_Problem_: In the entries below, count the lines holding "близким". Reply with the number only.

═══ Input material

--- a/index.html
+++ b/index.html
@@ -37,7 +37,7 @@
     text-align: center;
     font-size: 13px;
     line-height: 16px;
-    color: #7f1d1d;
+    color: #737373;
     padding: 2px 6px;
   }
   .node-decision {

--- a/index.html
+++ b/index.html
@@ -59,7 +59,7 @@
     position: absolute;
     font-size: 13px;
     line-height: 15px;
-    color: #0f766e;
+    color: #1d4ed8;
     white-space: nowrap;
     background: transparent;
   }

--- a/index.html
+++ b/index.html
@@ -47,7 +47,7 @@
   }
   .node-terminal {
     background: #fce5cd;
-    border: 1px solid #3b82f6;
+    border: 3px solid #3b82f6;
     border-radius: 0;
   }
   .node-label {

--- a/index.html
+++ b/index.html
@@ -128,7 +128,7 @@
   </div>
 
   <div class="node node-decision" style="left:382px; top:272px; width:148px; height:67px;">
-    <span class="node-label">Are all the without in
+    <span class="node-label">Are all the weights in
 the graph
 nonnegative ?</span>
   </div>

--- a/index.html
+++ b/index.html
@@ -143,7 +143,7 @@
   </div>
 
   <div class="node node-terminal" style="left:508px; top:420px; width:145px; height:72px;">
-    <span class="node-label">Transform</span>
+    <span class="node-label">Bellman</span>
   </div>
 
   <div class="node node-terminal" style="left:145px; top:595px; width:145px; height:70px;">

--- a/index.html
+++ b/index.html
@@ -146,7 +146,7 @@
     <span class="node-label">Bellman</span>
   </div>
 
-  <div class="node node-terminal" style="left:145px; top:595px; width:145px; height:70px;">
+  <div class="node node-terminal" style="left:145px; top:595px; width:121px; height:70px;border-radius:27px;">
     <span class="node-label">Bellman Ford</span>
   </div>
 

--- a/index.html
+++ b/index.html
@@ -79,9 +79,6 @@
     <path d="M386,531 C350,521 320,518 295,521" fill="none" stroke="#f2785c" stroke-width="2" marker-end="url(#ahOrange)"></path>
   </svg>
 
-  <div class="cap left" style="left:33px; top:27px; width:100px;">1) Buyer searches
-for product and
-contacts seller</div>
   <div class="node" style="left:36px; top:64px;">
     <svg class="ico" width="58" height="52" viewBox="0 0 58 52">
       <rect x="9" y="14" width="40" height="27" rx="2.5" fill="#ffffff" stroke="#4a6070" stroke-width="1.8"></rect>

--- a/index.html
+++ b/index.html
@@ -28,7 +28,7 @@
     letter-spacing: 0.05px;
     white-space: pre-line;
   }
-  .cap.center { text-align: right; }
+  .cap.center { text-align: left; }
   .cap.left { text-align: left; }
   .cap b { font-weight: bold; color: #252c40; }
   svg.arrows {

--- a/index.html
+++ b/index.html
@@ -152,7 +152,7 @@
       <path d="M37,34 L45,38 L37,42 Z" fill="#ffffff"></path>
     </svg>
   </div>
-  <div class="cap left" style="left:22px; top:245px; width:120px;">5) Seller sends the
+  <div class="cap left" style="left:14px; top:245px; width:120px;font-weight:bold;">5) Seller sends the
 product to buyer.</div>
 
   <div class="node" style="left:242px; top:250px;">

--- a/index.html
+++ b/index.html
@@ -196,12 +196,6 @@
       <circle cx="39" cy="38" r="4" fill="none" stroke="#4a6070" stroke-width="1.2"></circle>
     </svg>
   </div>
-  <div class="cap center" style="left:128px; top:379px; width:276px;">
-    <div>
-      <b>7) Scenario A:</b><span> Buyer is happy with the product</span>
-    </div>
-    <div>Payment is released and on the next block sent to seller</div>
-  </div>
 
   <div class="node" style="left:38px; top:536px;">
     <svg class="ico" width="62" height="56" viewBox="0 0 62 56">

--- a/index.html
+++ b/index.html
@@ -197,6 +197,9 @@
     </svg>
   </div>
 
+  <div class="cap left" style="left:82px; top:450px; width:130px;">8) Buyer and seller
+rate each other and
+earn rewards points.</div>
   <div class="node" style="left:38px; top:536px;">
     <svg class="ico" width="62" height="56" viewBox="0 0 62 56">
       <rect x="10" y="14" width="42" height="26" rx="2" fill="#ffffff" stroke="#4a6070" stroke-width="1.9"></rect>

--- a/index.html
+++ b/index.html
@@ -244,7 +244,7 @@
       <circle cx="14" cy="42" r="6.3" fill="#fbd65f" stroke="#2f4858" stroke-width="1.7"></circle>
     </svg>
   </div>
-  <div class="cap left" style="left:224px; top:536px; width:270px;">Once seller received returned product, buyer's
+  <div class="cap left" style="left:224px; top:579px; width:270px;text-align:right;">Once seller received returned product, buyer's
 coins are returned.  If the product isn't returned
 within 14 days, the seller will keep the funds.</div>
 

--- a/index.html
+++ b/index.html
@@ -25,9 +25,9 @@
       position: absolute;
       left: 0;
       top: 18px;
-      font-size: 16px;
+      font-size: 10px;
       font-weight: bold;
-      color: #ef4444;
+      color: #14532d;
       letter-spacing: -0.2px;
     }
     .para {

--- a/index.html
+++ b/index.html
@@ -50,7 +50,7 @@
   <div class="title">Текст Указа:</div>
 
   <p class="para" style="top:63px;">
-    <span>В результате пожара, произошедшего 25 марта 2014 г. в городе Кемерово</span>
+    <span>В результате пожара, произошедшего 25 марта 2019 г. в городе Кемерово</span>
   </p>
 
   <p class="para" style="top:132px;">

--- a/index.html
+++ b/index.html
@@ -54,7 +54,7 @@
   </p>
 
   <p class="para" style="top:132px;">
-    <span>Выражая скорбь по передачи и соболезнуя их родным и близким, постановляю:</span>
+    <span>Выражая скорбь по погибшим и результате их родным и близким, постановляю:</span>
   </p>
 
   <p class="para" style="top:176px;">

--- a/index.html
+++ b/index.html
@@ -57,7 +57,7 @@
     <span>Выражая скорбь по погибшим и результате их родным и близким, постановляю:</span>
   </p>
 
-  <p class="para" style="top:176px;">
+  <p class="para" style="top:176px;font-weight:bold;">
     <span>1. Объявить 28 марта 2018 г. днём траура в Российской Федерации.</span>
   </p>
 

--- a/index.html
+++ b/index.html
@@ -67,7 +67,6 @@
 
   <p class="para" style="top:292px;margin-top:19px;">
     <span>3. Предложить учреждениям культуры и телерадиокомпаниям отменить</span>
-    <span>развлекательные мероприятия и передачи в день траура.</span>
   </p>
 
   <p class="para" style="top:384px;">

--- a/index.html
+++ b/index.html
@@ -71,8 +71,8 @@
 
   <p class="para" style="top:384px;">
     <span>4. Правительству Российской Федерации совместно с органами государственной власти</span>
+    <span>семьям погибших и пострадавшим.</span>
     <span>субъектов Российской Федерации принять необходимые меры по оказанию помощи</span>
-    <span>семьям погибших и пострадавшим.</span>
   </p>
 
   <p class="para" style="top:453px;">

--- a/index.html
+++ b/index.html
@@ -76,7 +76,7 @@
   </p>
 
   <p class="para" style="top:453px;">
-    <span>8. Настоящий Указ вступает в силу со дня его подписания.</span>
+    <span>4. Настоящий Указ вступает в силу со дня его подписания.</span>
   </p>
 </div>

══════

_Exercise solution_: 3